The fluorescence-quenching mechanism of normal CDs can be attributed to several factors such as inner filter effects, non-radiative recombination pathways, electron transfer, and ion-binding interaction [76]. The fluorescence-quenching mechanism of PC-CDs was assessed using the zeta potential and UV–visible spectroscopy, as presented in Figure S1A,B. The addition of Cu2+ ions to the synthesized PC-CDs caused the zeta potential to change from −10 mV to 21 mV, which is ascribed to the complex formation [75]. The UV–Vis absorption spectra of PC-CDs were also measured by themselves and in the presence of 25 µg/mL copper ions. The broad absorption band of PC-CDs around 280 and 350 nm (Figure S1B) showed definite reduction after adding the Cu2 metal ions, therefore indicating the formation of complexations between the functional groups of PC-CDs and Cu2+ ions. On the basis of this observation, the authors propose that the formation of complexation between PC-CDs and Cu2+ results in electron transfer between Cu2+ ions and PC-CDs (nonradiative energy), which plays a major role in quenching the FL of PC-CDs, as observed in Figure 5A [45]. This mechanism is represented in Scheme 2.

Scheme 2

Fluorescence-quenching mechanism of PC-CDs by Cu2+ metal ion.

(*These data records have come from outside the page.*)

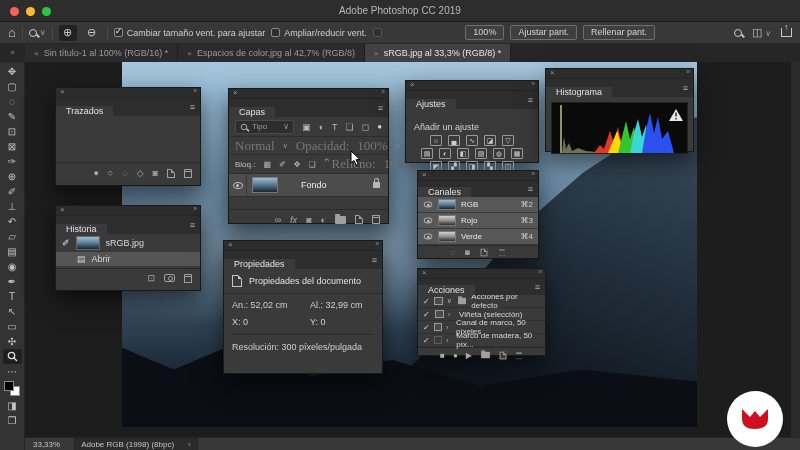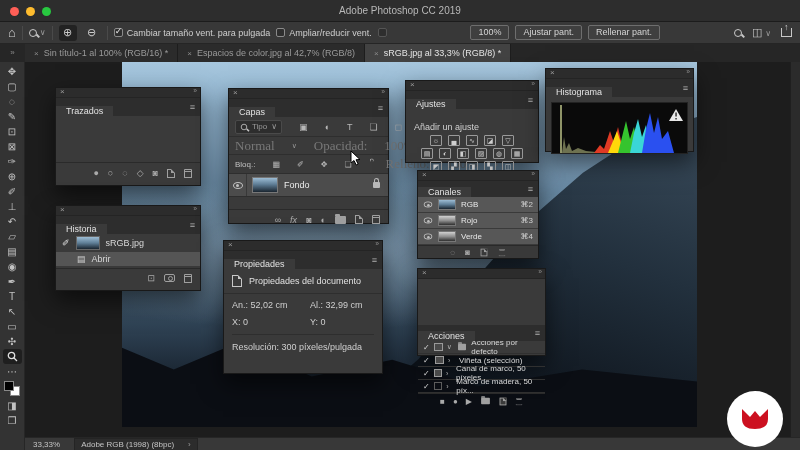--- a/index.html
+++ b/index.html
@@ -85,21 +85,21 @@
   .ic-newpage::after{ content:""; position:absolute; right:-1px; top:-1px; border:2px solid #3a3a3a; border-left-color:#a0a0a0; border-bottom-color:#a0a0a0; }
   .ic-folder { width:11px; height:8px; background:#a0a0a0; border-radius:1px; position:relative; display:inline-block; }
   .ic-folder::before { content:""; position:absolute; left:0; top:-2px; width:5px; height:2px; background:#a0a0a0; border-radius:1px 1px 0 0; }
   .ic-cam { width:11px; height:8px; border:1px solid #a0a0a0; border-radius:2px; position:relative; display:inline-block; }
   .ic-cam::after { content:""; position:absolute; left:3px; top:1px; width:3px; height:3px; border:1px solid #a0a0a0; border-radius:50%; }
   .ic-lock { width:7px; height:6px; background:#b8b8b8; position:relative; display:inline-block; border-radius:1px; }
   .ic-lock::before { content:""; position:absolute; left:1px; top:-4px; width:3px; height:3px; border:1.5px solid #b8b8b8; border-bottom:none; border-radius:3px 3px 0 0; }
   .thumb { width:26px; height:16px; border:1px solid #777; background:linear-gradient(180deg,#9cbcd4 0%,#5f7e96 45%,#1a2530 100%); display:inline-block; }
 
   
-  .lp-row { display:flex; align-items:center; padding:0 6px; gap:17px; }
+  .lp-row { display:flex; align-items:center; padding:0 6px; gap:8px; }
   .lp-filter { height:20px; border-bottom:1px solid #2e2e2e; }
   .lp-search { background:#2d2d2d; border:1px solid #4a4a4a; border-radius:2px; height:14px; display:flex; align-items:center; gap:4px; padding:0 4px; width:62px; color:#9a9a9a; font-size:8px; }
   .lp-fic { color:#b8b8b8; font-size:9px; }
   .lp-dim { color:#787878; font-size:13px;font-family:Liberation Serif, serif; }
   .layer-row { height:24px; background:#4c4c4c; border-top:1px solid #2e2e2e; border-bottom:1px solid #2e2e2e; display:flex; align-items:center; }
   .eye-cell { width:18px; border-right:1px solid #383838; display:flex; justify-content:center; align-items:center; align-self:stretch; }
 
   
   .hist-row { display:flex; align-items:center; gap:6px; padding:2px 6px; font-size:9px; color:#d8d8d8; }
   .hist-row.sel { background:#555555; }
@@ -157,21 +157,21 @@
   <span class="tool-mag">
       <span class="ic-mag"></span>
       <span class="chev">∨</span>
     </span>
   <span class="vsep"></span>
   <span class="zoom-btn active">⊕</span>
   <span class="zoom-btn">⊖</span>
   <span class="vsep"></span>
   <span class="cbrow">
     <span class="cb checked"></span>
-    <span class="cb-label">Cambiar tamaño vent. para pulgada</span>
+    <span class="cb-label">Cambiar tamaño vent. para ajustar</span>
   </span>
   <span class="cbrow">
     <span class="cb"></span>
     <span class="cb-label">Ampliar/reducir vent.</span>
   </span>
   <span class="cbrow">
     <span class="cb disabled"></span>
     <span class="cb-label disabled">Zoom con arrastre</span>
   </span>
   <button class="obtn">100%</button>
@@ -328,21 +328,21 @@
     <span class="ic-lock" style="transform:scale(.8);"></span>
     <span class="lp-dim" style="margin-left:auto;">Relleno:</span>
     <span class="lp-dim">100%</span>
     <span class="chev" style="font-size:7px;">∨</span>
   </div>
   <div class="layer-row">
     <span class="eye-cell">
         <span class="ic-eye"></span>
       </span>
     <span class="thumb" style="margin-left:5px;"></span>
-    <span style="margin-left:6px;font-size:9px;color:#ececec;">Fondo</span>
+    <span style="margin-left:23px;font-size:9px;color:#ececec;">Fondo</span>
     <span class="ic-lock" style="margin-left:auto;margin-right:8px;"></span>
   </div>
   <div style="height:12px;"></div>
   <div class="pbottom" style="height:20px;font-size:9px;">
     <span>∞</span>
     <span style="font-style:italic;">fx</span>
     <span>◙</span>
     <span>◐</span>
     <span class="ic-folder"></span>
     <span class="ic-newpage"></span>
@@ -469,21 +469,21 @@
     <span class="ic-newpage" style="transform:scale(.85);"></span>
     <span class="ic-trash" style="transform:scale(.85);"></span>
   </div>
 </div>
 
 <div class="panel" style="left:417px;top:268px;width:129px;height:88px;">
   <div class="pbar">
       <span class="px">×</span>
       <span class="pcol">››</span>
     </div>
-  <div class="ptabs" style="height:16px;margin-top:46px;">
+  <div class="ptabs" style="height:16px;">
     <span class="ptab">Acciones</span>
     <span class="pmenu" style="top:3px;">≡</span>
   </div>
   <div class="act-row">
     <span class="act-chk">✓</span>
     <span class="act-box"></span>
     <span class="act-car">∨</span>
     <span class="ic-folder" style="transform:scale(.8);"></span>
     <span>Acciones por defecto</span>
   </div>

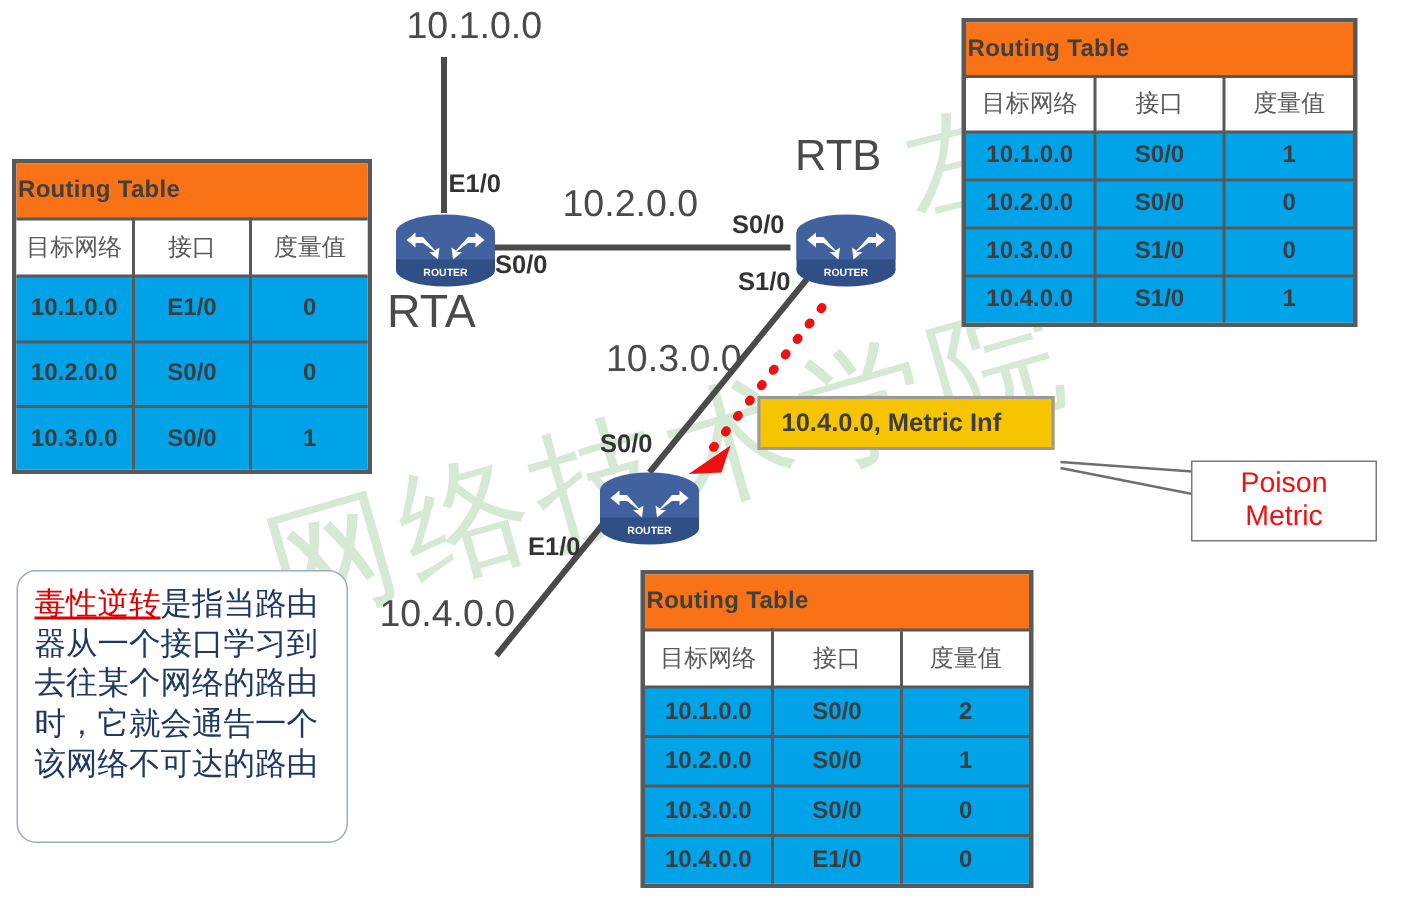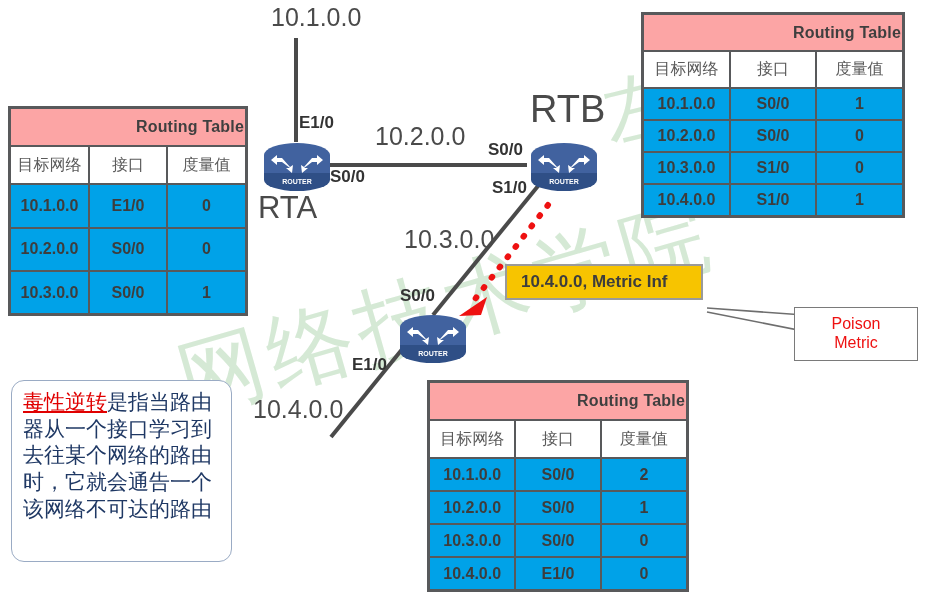--- a/index.html
+++ b/index.html
@@ -35,24 +35,24 @@
     background: #ffffff;
     box-sizing: border-box;
   }
   .rtable table {
     border-collapse: collapse;
     width: 100%;
     height: 100%;
     table-layout: fixed;
   }
   .rtable .title-cell {
-    text-align: right;
+    text-align: left;
     font-weight: bold;
     color: #3f3f3f;
-    background: #fca5a5;
+    background: #f97316;
     border-bottom: 2px solid #58595b;
     letter-spacing: 0.2px;
   }
   .rtable .hdr td {
     text-align: center;
     color: #5a5a5a;
     background: #ffffff;
     border-bottom: 2px solid #58595b;
     border-right: 2px solid #58595b;
     font-weight: 400;
@@ -302,39 +302,39 @@
       <rect x="4" y="17" width="66" height="18" fill="#41629f"></rect>
       <g fill="#ffffff">
         <path d="M22 20 l-5 0 l0 -3 l-6 5 l6 5 l0 -3 l5 0 l8 6 l-4 0 l6 5 l1 -8 l-3 2 z"></path>
         <path d="M52 20 l5 0 l0 -3 l6 5 l-6 5 l0 -3 l-5 0 l-8 6 l4 0 l-6 5 l-1 -8 l3 2 z"></path>
       </g>
       <text x="37" y="46" font-size="7" font-weight="bold" fill="#ffffff" text-anchor="middle" font-family="Liberation Sans, sans-serif">ROUTER</text>
     </svg>
   </div>
 
   <div class="rname" style="left:258px; top:190px; font-size:31px;">RTA</div>
-  <div class="rname" style="left:530px; top:88px; font-size:38px;">RTB</div>
+  <div class="rname" style="left:530px; top:88px; font-size:29px;">RTB</div>
 
   <div class="netlabel" style="left:271px; top:3px; font-size:25px;">10.1.0.0</div>
   <div class="netlabel" style="left:375px; top:122px; font-size:25px;">10.2.0.0</div>
   <div class="netlabel" style="left:404px; top:225px; font-size:25px;">10.3.0.0</div>
   <div class="netlabel" style="left:253px; top:395px; font-size:25px;">10.4.0.0</div>
 
   <div class="iflabel" style="left:299px; top:113px; font-size:17px;">E1/0</div>
   <div class="iflabel" style="left:330px; top:167px; font-size:17px;">S0/0</div>
   <div class="iflabel" style="left:488px; top:140px; font-size:17px;">S0/0</div>
   <div class="iflabel" style="left:492px; top:178px; font-size:17px;">S1/0</div>
   <div class="iflabel" style="left:400px; top:286px; font-size:17px;">S0/0</div>
   <div class="iflabel" style="left:352px; top:355px; font-size:17px;">E1/0</div>
 
   <div class="metric-box" style="left:505px; top:264px; width:198px; height:36px; font-size:17px;">
     <span>10.4.0.0, Metric Inf</span>
   </div>
 
-  <div class="poison-box" style="left:794px; top:307px; width:124px; height:54px; font-size:16px;">
+  <div class="poison-box" style="left:794px; top:307px; width:124px; height:54px; font-size:19px;">
     <span>Poison</span>
     <span>Metric</span>
   </div>
 
   <div class="note-box" style="left:11px; top:380px; width:221px; height:182px; font-size:21px;">
     <span class="kw">毒性逆转</span><span>是指当路由器从一个接口学习到去往某个网络的路由时，它就会通告一个该网络不可达的路由</span>
   </div>
 
 </div>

The fluorescence-quenching mechanism of PC-CDs, thus, involves chemical interactions and the photophysical process, which are responsible for PC-CDs’ high selectivity and sensitivity towards Cu2+ ions in this study.

4. Conclusions

The green synthesis of water-soluble PC-CDs from the microwave pyrolysis of PC biowaste was successfully carried out in this study without the addition of corrosive reagents. The synthesized PC-CDs had a bimodal distribution with average sizes of 15.2 ± 2.7 nm (81.45% of particles) and 42.1 ± 9.3 nm (18.55% of particles), exhibited strong blue fluorescence under UV light illumination, and possessed a quantum yield of 17%. The synthesized PC-CDs possessed good solubility in water and photostability—which is ascribed to the surface functional groups—therefore making them a potential probe for sensor applications. In addition, PC-CDs exhibited excellent selectivity and sensitivity towards the detection of Cu2+ ions in aqueous solution, with a lower detection limit of 0.005 µg/mL—far lower than maximum acceptable level of Cu2+ in drinking water proposed by the WHO. The PC-CDs further exhibited excellent detection of Cu2+ ions in bona fide wastewater samples, thus highlighting their potential application for an environmental assay of this heavy metal ion.